Jacinto, apoyado en un horcón, contemplaba la escena.

—Nos complicará a todos —añadió mirando a Jacinto; éste asintió brevemente con la cabeza.

Magdalena les arrojó una mirada flamígera, mordiéndose los labios para no decir las palabras que se le amontonaron en la garganta.

Jacinto se sacó el mondadientes y lo contempló contra la luz: la punta no se había quebrado, estaba algo más roma y oscura que el resto. Lo hizo girar entre sus dedos y lo acomodó otra vez en su boca, como un cigarrillo. Con fingida displicencia salió. La noche estaba realmente oscura. No se veían estrellas. Una brisa fresca le enfrió la nariz y las orejas. Se sentó en una piedra, junto al umbral, y apoyó espalda y cabeza contra el revoque de la pared. Ese estudiante traerá complicaciones, su mujer tenía razón. El primer lío sobrevendrá con Juan, que pedirá explicaciones por esa extraña amistad entre Magdalena y el herido.

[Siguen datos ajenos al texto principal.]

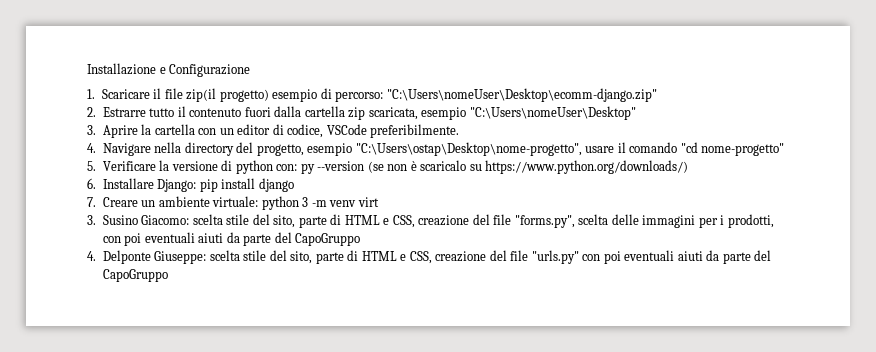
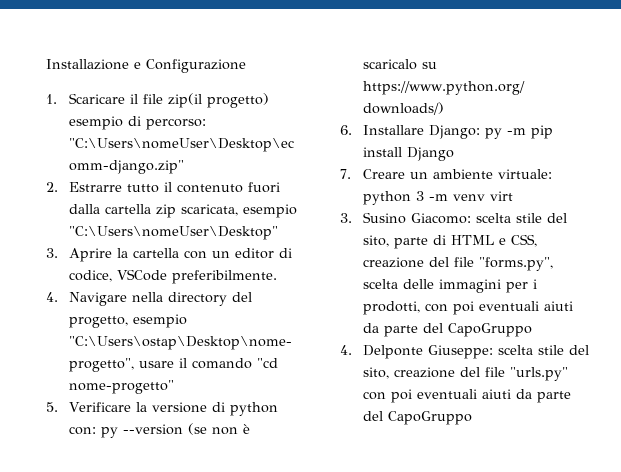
- 6. Installare Django: pip install django
+ 6. Installare Django: py -m pip install Django
- 4. Delponte Giuseppe: scelta stile del sito, parte di HTML e CSS, creazione del file "urls.py" con poi eventuali aiuti da parte del CapoGruppo
+ 4. Delponte Giuseppe: scelta stile del sito, creazione del file "urls.py" con poi eventuali aiuti da parte del CapoGruppo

La segunda complicación, la más brava, se producirá cuando se difunda por el vecindario que encubrimos a un cabecilla estudiantil y esto llegue a oídos de la policía. Entonces vendrán a buscarlo, romperán la puerta y los muebles y lo arrastrarán a la calle en medio de los gritos de las mujeres. Yo tendré que simular rabia por el atropello. Entonces será posible que me lleven también o que simplemente me hagan callar con un bastonazo. Quedaré en ridículo. Daré pie a nuevas burlas. Mejor que no me meta. Mejor que permanezca calladito en un rincón, inmóvil, ausente... Puede ser que me interrogarán, que preguntarán por qué lo recibimos y cuidamos. Yo soy el hombre de la casa, al fin y al cabo. Magdalena podrá emperrarse en defenderlo y meternos en un bodrio infernal. Yo tendré que pagar los platos rotos... ¡Mierda! Está fea la cosa. ¿Por qué carajo ha tenido que venir aquí? ¡Con la suerte que tenemos!